I don't know where the thread starts for you, but to me it was https://mastodon.social/@jcoglan/114621032986112711

Seems like you got one part of the conversation, took it out of context and then got set on arguing a point I never tried to make.

@raphael Yes, that's exactly what I'm referring to. None of what you've said seems to relate at all to any of the things that anyone else is saying. I'm not sure why you're so set on defending big tech (which is what you're doing in practice even if you'd like to believe otherwise) but it's gotten boring.

@benjamineskola

How is "any product that uses AI should be copyleft or 100% taxed" in favor of Big Tech?

How is "break all corporations so that no company is bigger than 150 employees" in favor of Big Tech?

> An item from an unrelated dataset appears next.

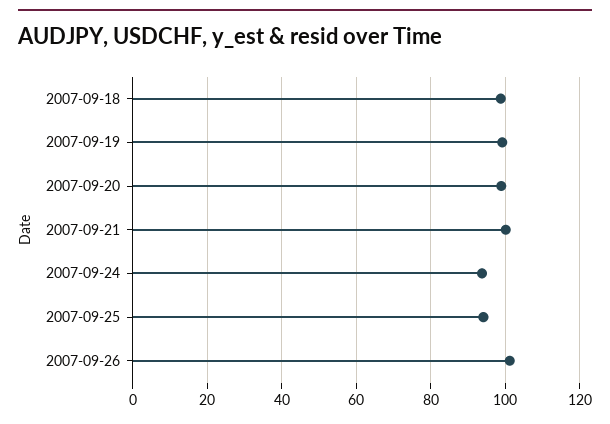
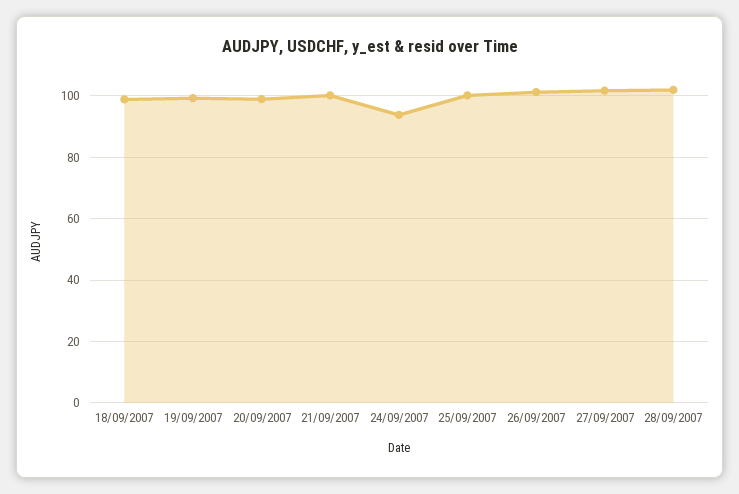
2007-09-25: 94 -> 100
27/09/2007: none -> 102
28/09/2007: none -> 102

@raphael As far as I can tell, this is the first time you've mentioned these things in this thread, and since I'm not capable of reading minds I didn't actually mean that.

Deflecting the conversation from actual real-world LLMs and LLM usage to a hypothetical 'good' LLM serves only to serve the interests of big tech. When someone says "LLMs are bad because they're under the control of big tech", and you reply by claiming that hypothetically a future LLM might not be under the control of big tech, all that does is distract from the real issue by focusing on imaginary problems and imaginary solutions.